Let's generate a batch and take a look on the input features.<br><br>
The single-hot categorical features (`userId` and `movieId`) have a shape of `(32768, 1)`, which is the batch size (as usually). For the multi-hot categorical feature `genres`, we receive two Tensors `genres__values` and `genres__nnzs`.<br><br>
- `values` are the actual data, containing the genre IDs. Note that the Tensor has more values than the batch_size. The reason is, that one datapoint in the batch can contain more than one genre (multi-hot).<br>
- `nnzs` are a supporting Tensor, describing how many genres are associated with each datapoint in the batch.<br><br>
For example,
- if the first two values in `nnzs` is `0`, `2`, then the first 2 values (0, 1) in `values` are associated with the first datapoint in the batch (movieId/userId).<br>
- if the next value in `nnzs` is `6`, then the 3rd, 4th and 5th value in `values` are associated with the second datapoint in the batch (continuing after the previous value stopped).<br> 
- if the third value in `nnzs` is `7`, then the 6th value in `values` are associated with the third datapoint in the batch. 
- and so on

In [129]:
batch = next(iter(train_loader))
# batch

In [130]:
batch

({'genres': (tensor([ 3,  1, 14,  ...,  3,  4,  2]),
   tensor([[    0],
           [    3],
           [    8],
           ...,
           [88770],
           [88773],
           [88775]])),
  'userId': tensor([[ 35987],
          [143647],
          [ 57269],
          ...,
          [ 20368],
          [ 76978],
          [  5542]]),
  'movieId': tensor([[  9],
          [ 62],
          [  3],
          ...,
          [261],
          [564],
          [ 50]])},
 tensor([1., 1., 0.,  ..., 0., 0., 1.]))

In [131]:
X,y = batch

In [132]:
X.keys()

dict_keys(['genres', 'userId', 'movieId'])

In [133]:
values,nnzs =  X['genres']

In [134]:
values

tensor([ 3,  1, 14,  ...,  3,  4,  2])

In [135]:
"""expanded"""
values.shape

torch.Size([88776])

In [136]:
"""index"""
nnzs

tensor([[    0],
        [    3],
        [    8],
        ...,
        [88770],
        [88773],
        [88775]])

In [137]:
nnzs.shape

torch.Size([32768, 1])

In [138]:
X['userId']

tensor([[ 35987],
        [143647],
        [ 57269],
        ...,
        [ 20368],
        [ 76978],
        [  5542]])

In [139]:
X['userId'].shape

torch.Size([32768, 1])

In [140]:
X['movieId'].shape

torch.Size([32768, 1])

In [141]:
X['movieId'].shape

torch.Size([32768, 1])

`X_cat_multihot` is a tuple of two Tensors. For the multi-hot categorical feature `genres`, we receive two Tensors `values` and `nnzs`.

In [142]:
X_cat_multihot = batch[0]['genres']
X_cat_multihot

(tensor([ 3,  1, 14,  ...,  3,  4,  2]),
 tensor([[    0],
         [    3],
         [    8],
         ...,
         [88770],
         [88773],
         [88775]]))

In [143]:
X_cat_multihot[0].shape

torch.Size([88776])

In [144]:
X_cat_multihot[1].shape

torch.Size([32768, 1])

As each datapoint can have a different number of genres, it is more efficient to represent the genres as two flat tensors: One with the actual values (`values`) and one with the length for each datapoint (`nnzs`).

In [145]:
del batch
gc.collect()

236

### Defining Neural Network Architecture

We implemented a simple PyTorch architecture.

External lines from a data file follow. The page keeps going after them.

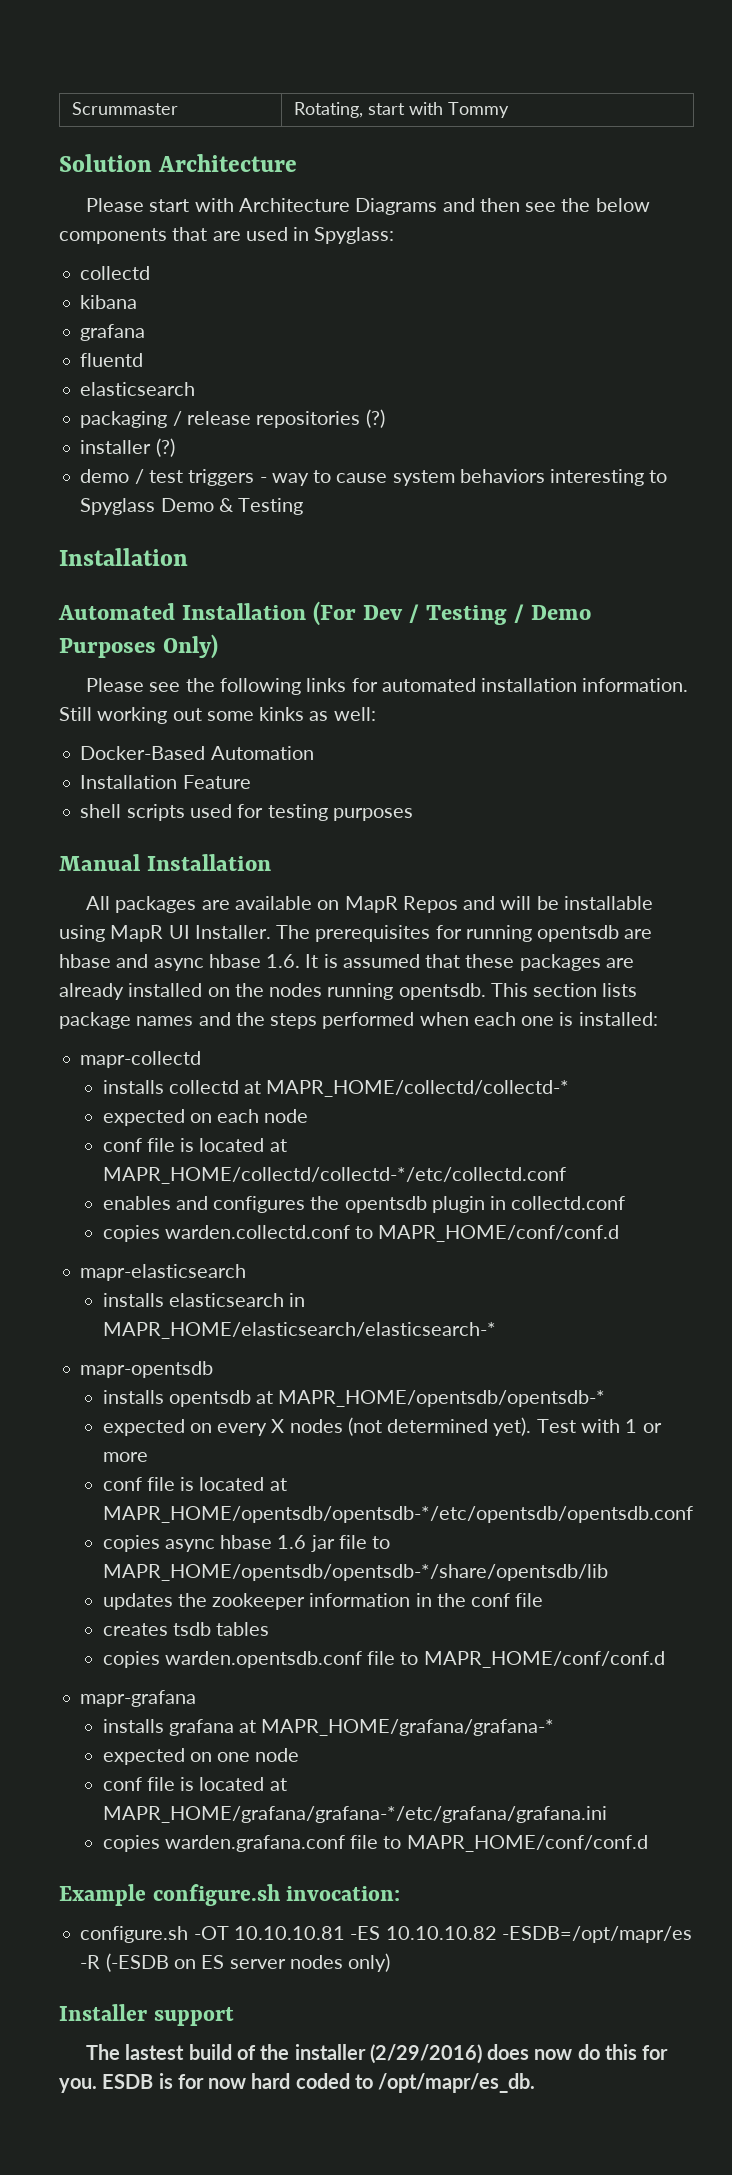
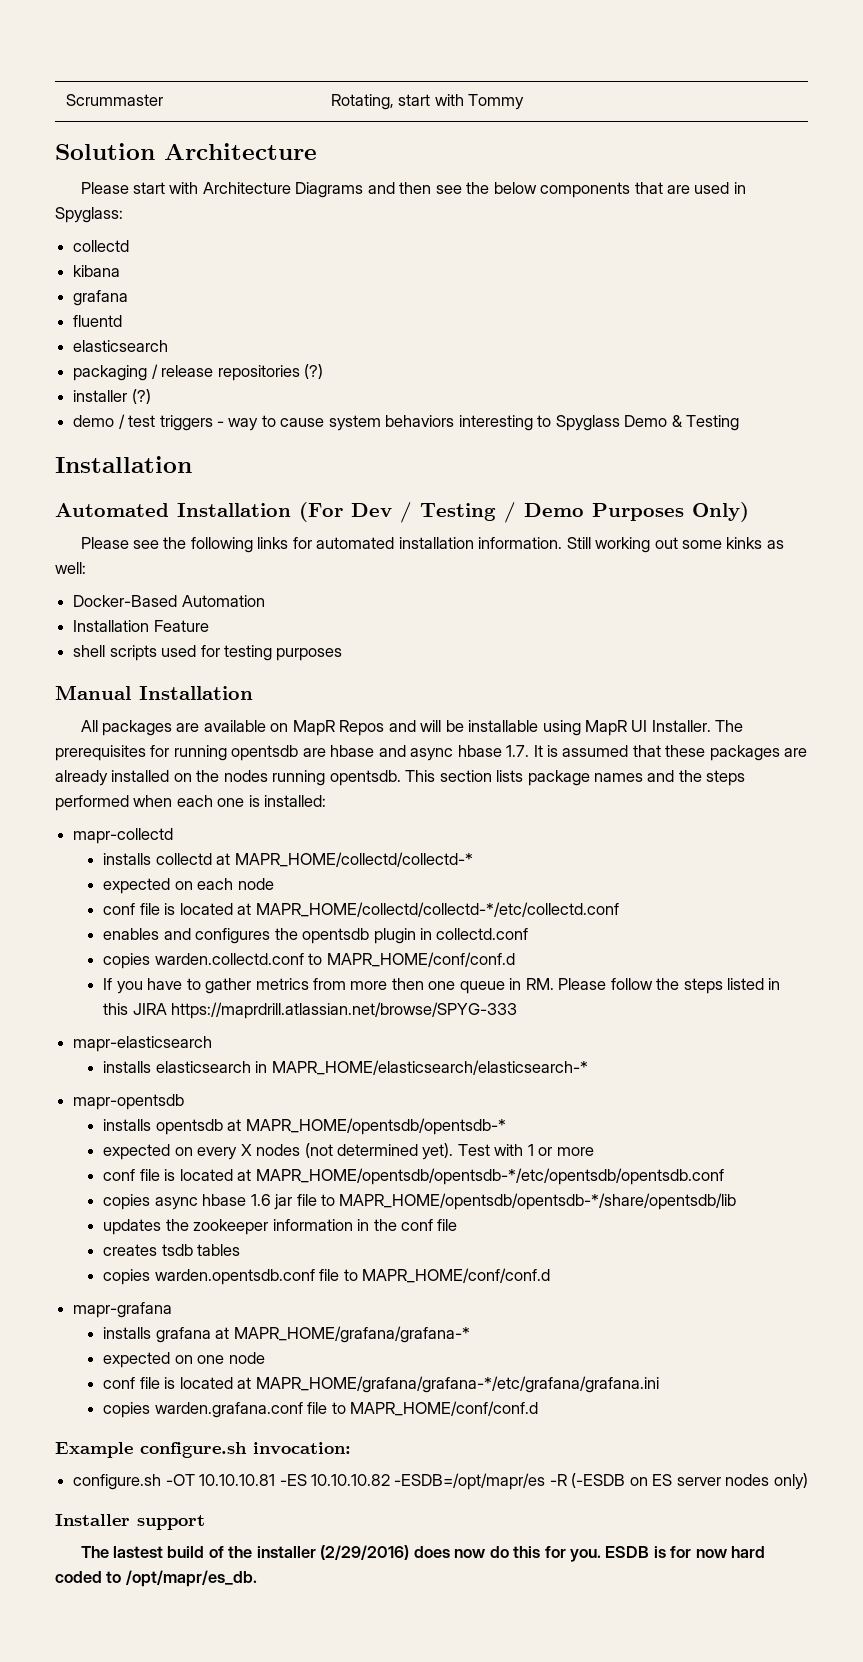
- The prerequisites for running opentsdb are hbase and async hbase 1.6. It is assumed that these packages are already installed on the nodes running opentsdb.
+ The prerequisites for running opentsdb are hbase and async hbase 1.7. It is assumed that these packages are already installed on the nodes running opentsdb.
+ If you have to gather metrics from more then one queue in RM. Please follow the steps listed in this JIRA https://maprdrill.atlassian.net/browse/SPYG-333

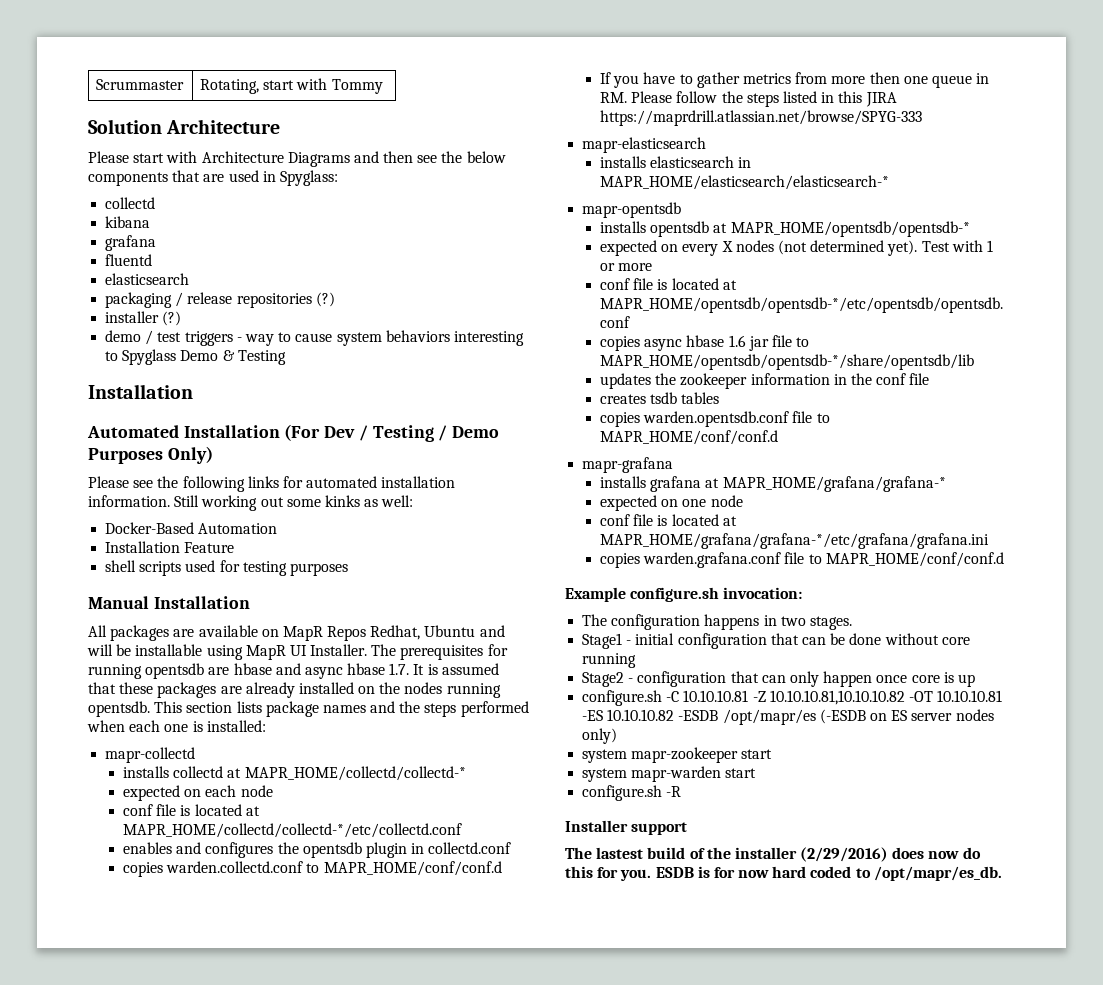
- All packages are available on MapR Repos and will be installable using MapR UI Installer.
+ All packages are available on MapR Repos Redhat, Ubuntu and will be installable using MapR UI Installer.
- configure.sh -OT 10.10.10.81 -ES 10.10.10.82 -ESDB=/opt/mapr/es -R (-ESDB on ES server nodes only)
+ The configuration happens in two stages.
+ Stage1 - initial configuration that can be done without core running
+ Stage2 - configuration that can only happen once core is up
+ configure.sh -C 10.10.10.81 -Z 10.10.10.81,10.10.10.82 -OT 10.10.10.81 -ES 10.10.10.82 -ESDB /opt/mapr/es (-ESDB on ES server nodes only)
+ system mapr-zookeeper start
+ system mapr-warden start
+ configure.sh -R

* Single-hot categorical features are fed into an Embedding Layer
* Each value of a multi-hot categorical features is fed into an Embedding Layer and the multiple Embedding outputs are combined via summing
* The output of the Embedding Layers are concatenated
* The concatenated layers are fed through multiple feed-forward layers (Dense Layers, BatchNorm with ReLU activations)

You can see more details by checking out the implementation.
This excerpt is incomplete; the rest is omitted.